Carbon County ended last year with roughly 51 fewer employment opportunities than in 2003. The decrease represents a local job loss of 0.6 percent.
“With the latest employment data for the fourth quarter of 2004, we can look back at the year and see where we were and where we are going,” explained Michael Hanni, regional/labor economist for the Utah Department of Workforce Services.
The pick-up in job growth in the latter half of 2004 is encouraging for Carbon County’s economy.
The positive economic sign was reflected in the local unemployment rate, which retreated from a high of 6.9 percent in January to the year’s lowest 5.4 percent level in December 2005.
In addition, construction permit data and gross taxable sales point to Carbon County’s improving economic health, noted Hanni.
However, the county’s current unemployment rate remains missing in action as the United States Bureau of Labor Statistics continued with the federal government’s transition to a new statistical model, indicated the department or workforce services economist.
A new unemployment series for Carbon County should be available later in the summer.
Year-over job growth in fourth quarter 2004 reached 1.4 percent in the county.
“Simply put, between the fourth quarters of 2003 and 2004, Carbon County added 121 jobs,” commented the department of workforce services economist. “This marks the second straight quarter of positive employment growth.”
“Perhaps the thing that jumps out the most in the latest data is the strong growth in the county’s manufacturing sector. A gain of 77 jobs in this sector is a little surprising in a time when rural areas are seeing their manufacturing bases all but disappear, added Hanni.
But on a negative note, the department of workforce services economist confirmed that one of Carbon County’s traditional industries displayed increased weakness in fourth quarter 2004.
Employment in the local coal industry stumbled as underground mining operations shed jobs.
In addition, employment positions in support services for oil and gas extraction was nearly halved last year.
Overall the county’s mining industry lost 50 jobs compared to 2003
On the positive side of the local economic spectrum, the service producing industries created 57 employment opportunities, though the growth belies serious volatility, continued Hanni.
However, Carbon County’s retail trade and government sectors along with professional and business services posted double digit declines in employment positions in last year.
Cuts in education primarily accounted for the decrease in in the number of local government jobs in the county.
The losses in the local retail trade, government, professional and business sectors were offset by gains in health care services and accommodations and food services. It isn’t clear what all this movement in the service sector means, but one thing we are watching is if labor is being shifted into lower paying industries. This possibility will require further research before a firm answer can be given.

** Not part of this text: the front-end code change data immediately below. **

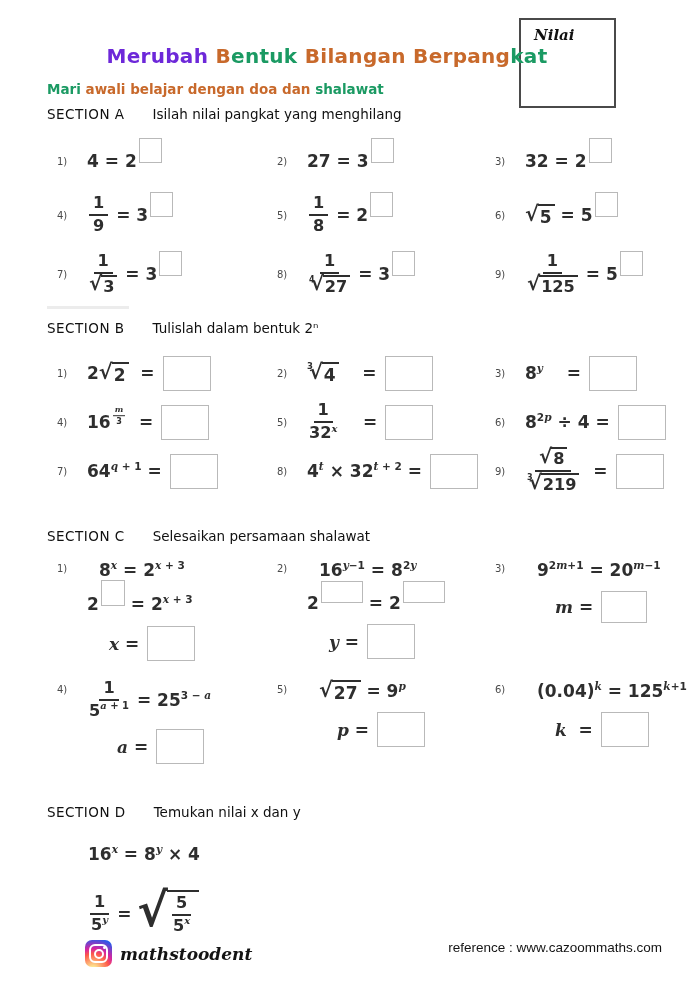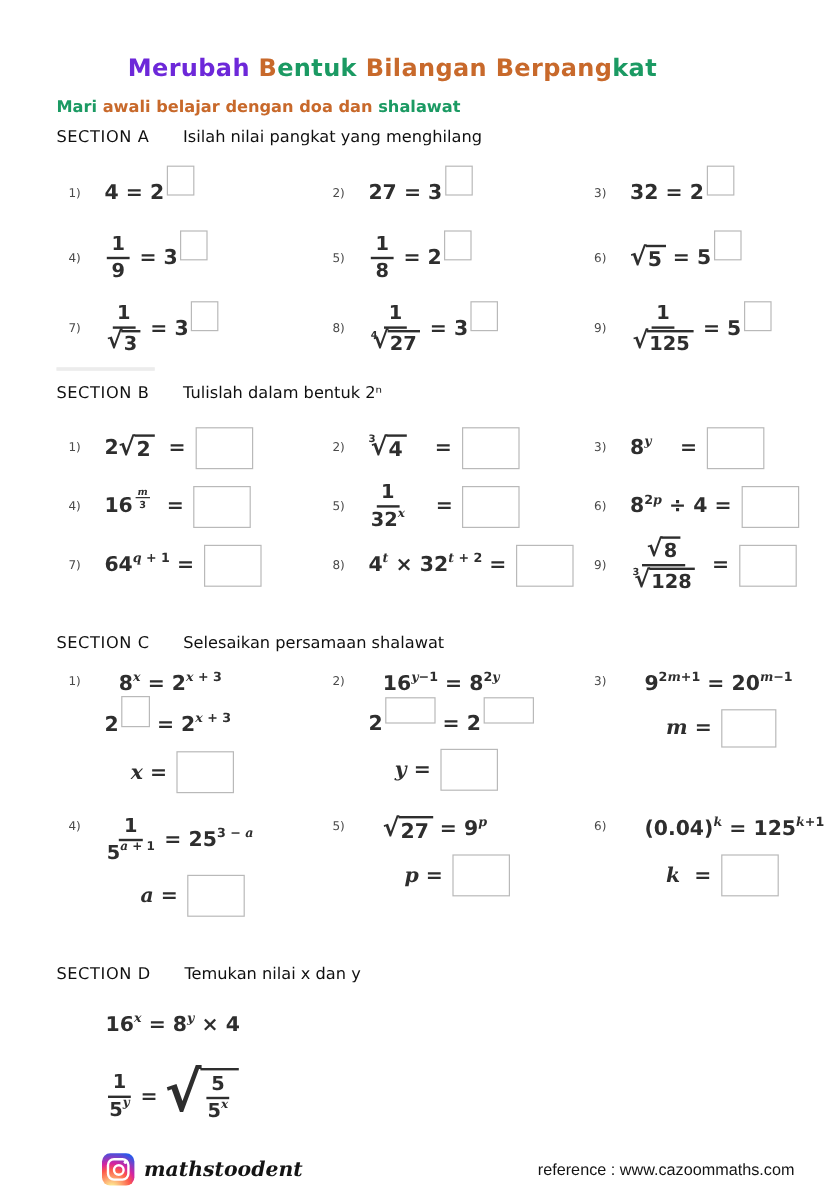"Nilai" div.nilai { html: none -> <div> <span>Nilai</span> </div> }
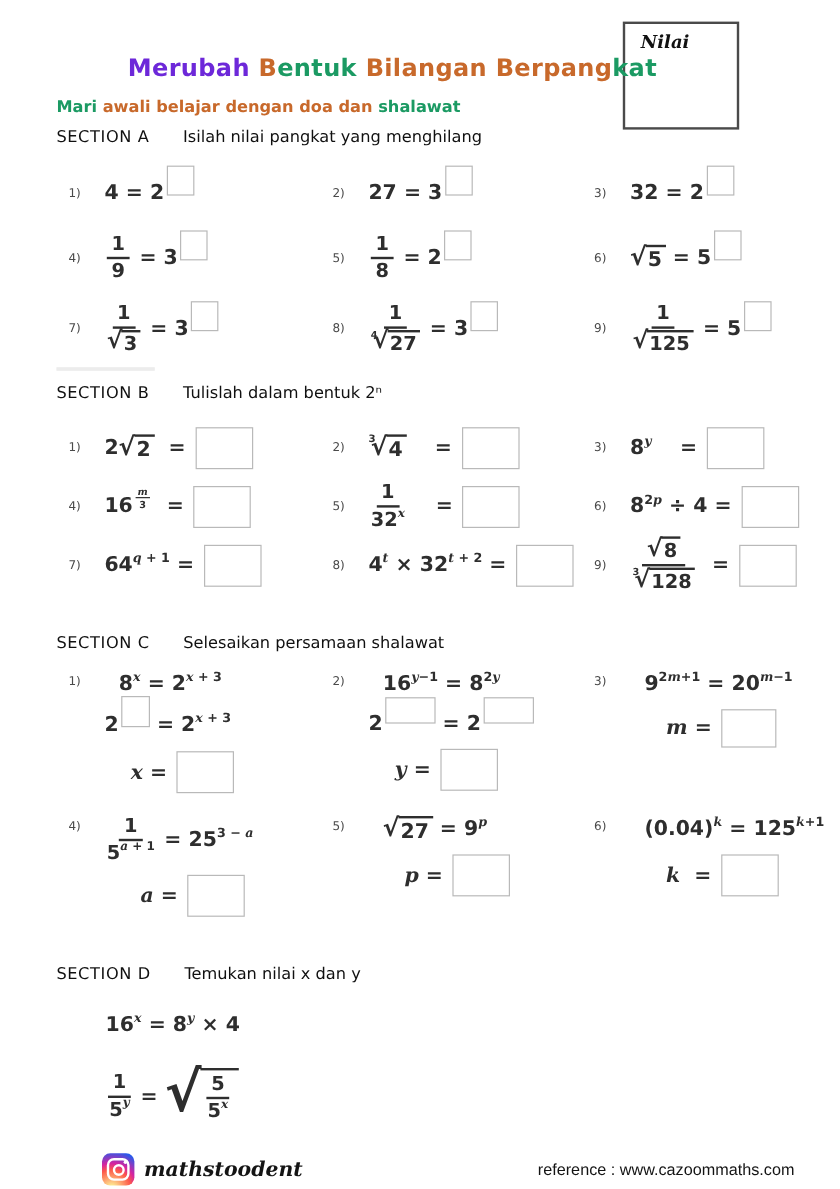"128" span.mt { text: 128 -> 219 }
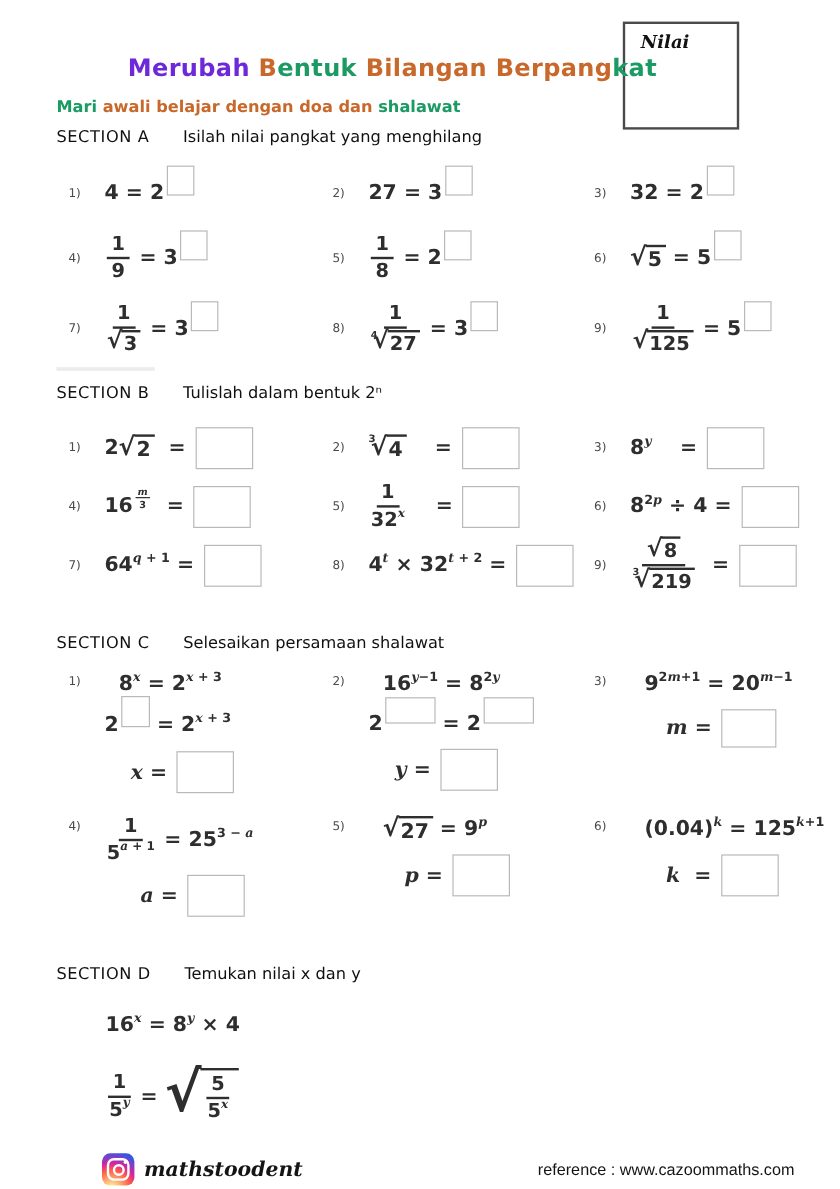"mathstoodent" .footer { align-items: center -> flex-start; top: 961px -> 940px }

Wage data provides another window on the county’s labor market. Average annual wages rose 5.2 percent in 2004 over 2003. With inflation rising 2.7 percent nationwide in 2004, the county still experienced a healthy 2.5 percent increase. Higher wages fuel additional purchases of goods and services which, in turn, create additional economic opportunities in the county.
Construction valuation jumped in fourth quarter. Unincorporated Carbon County was the clear beneficiary of increased construction activity at the end of last year. When the latest data is compared with that of the same quarter in 2004, the value of permits issued for those areas rose roughly 155 percent. This jump made up for losses in the county’s towns, allowing the county wide total valuation to rise from $4.84 million in 2003 to $8.14 million in 2004.
After several quarters of holding steady at 5 percent growth, year-over taxable sales in fourth quarter 2004 increased by 13.3 percent. Business investment purchases leapt, suggesting that the county’s economic health continues to improve. Echoing the increase, wholesale and retail sales were robust in the quarter. Service sales, while smaller in magnitude, also grew, helped in part by a near doubling in hotel and lodging sales.